• _Task data_:
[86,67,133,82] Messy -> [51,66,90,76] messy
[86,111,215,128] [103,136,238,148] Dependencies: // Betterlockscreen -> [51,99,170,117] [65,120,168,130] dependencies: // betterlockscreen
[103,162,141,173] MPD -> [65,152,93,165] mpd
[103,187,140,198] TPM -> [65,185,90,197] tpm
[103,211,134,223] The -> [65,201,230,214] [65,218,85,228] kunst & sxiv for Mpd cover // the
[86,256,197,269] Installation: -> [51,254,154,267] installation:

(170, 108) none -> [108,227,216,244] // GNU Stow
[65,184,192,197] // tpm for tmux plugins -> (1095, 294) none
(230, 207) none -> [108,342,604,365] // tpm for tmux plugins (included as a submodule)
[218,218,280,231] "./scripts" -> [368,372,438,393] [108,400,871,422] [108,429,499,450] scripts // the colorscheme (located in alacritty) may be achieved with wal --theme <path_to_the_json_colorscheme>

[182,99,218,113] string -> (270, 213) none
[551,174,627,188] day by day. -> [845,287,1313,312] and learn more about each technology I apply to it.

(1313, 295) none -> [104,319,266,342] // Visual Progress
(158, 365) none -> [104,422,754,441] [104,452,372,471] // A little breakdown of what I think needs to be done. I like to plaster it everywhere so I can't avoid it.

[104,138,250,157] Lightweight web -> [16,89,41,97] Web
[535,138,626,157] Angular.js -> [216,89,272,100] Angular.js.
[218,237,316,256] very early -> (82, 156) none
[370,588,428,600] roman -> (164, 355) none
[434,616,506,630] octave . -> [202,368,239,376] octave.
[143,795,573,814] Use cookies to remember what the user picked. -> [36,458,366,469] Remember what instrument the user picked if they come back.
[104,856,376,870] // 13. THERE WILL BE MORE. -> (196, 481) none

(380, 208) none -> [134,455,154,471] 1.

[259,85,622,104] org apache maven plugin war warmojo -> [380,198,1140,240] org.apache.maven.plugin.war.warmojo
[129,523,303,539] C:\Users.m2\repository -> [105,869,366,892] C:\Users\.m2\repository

• _Aim of the task_:
Which lines of the entries above contain the word "tmux"? Copy each of them.

• _Written response_:
[65,184,192,197] // tpm for tmux plugins -> (1095, 294) none
(230, 207) none -> [108,342,604,365] // tpm for tmux plugins (included as a submodule)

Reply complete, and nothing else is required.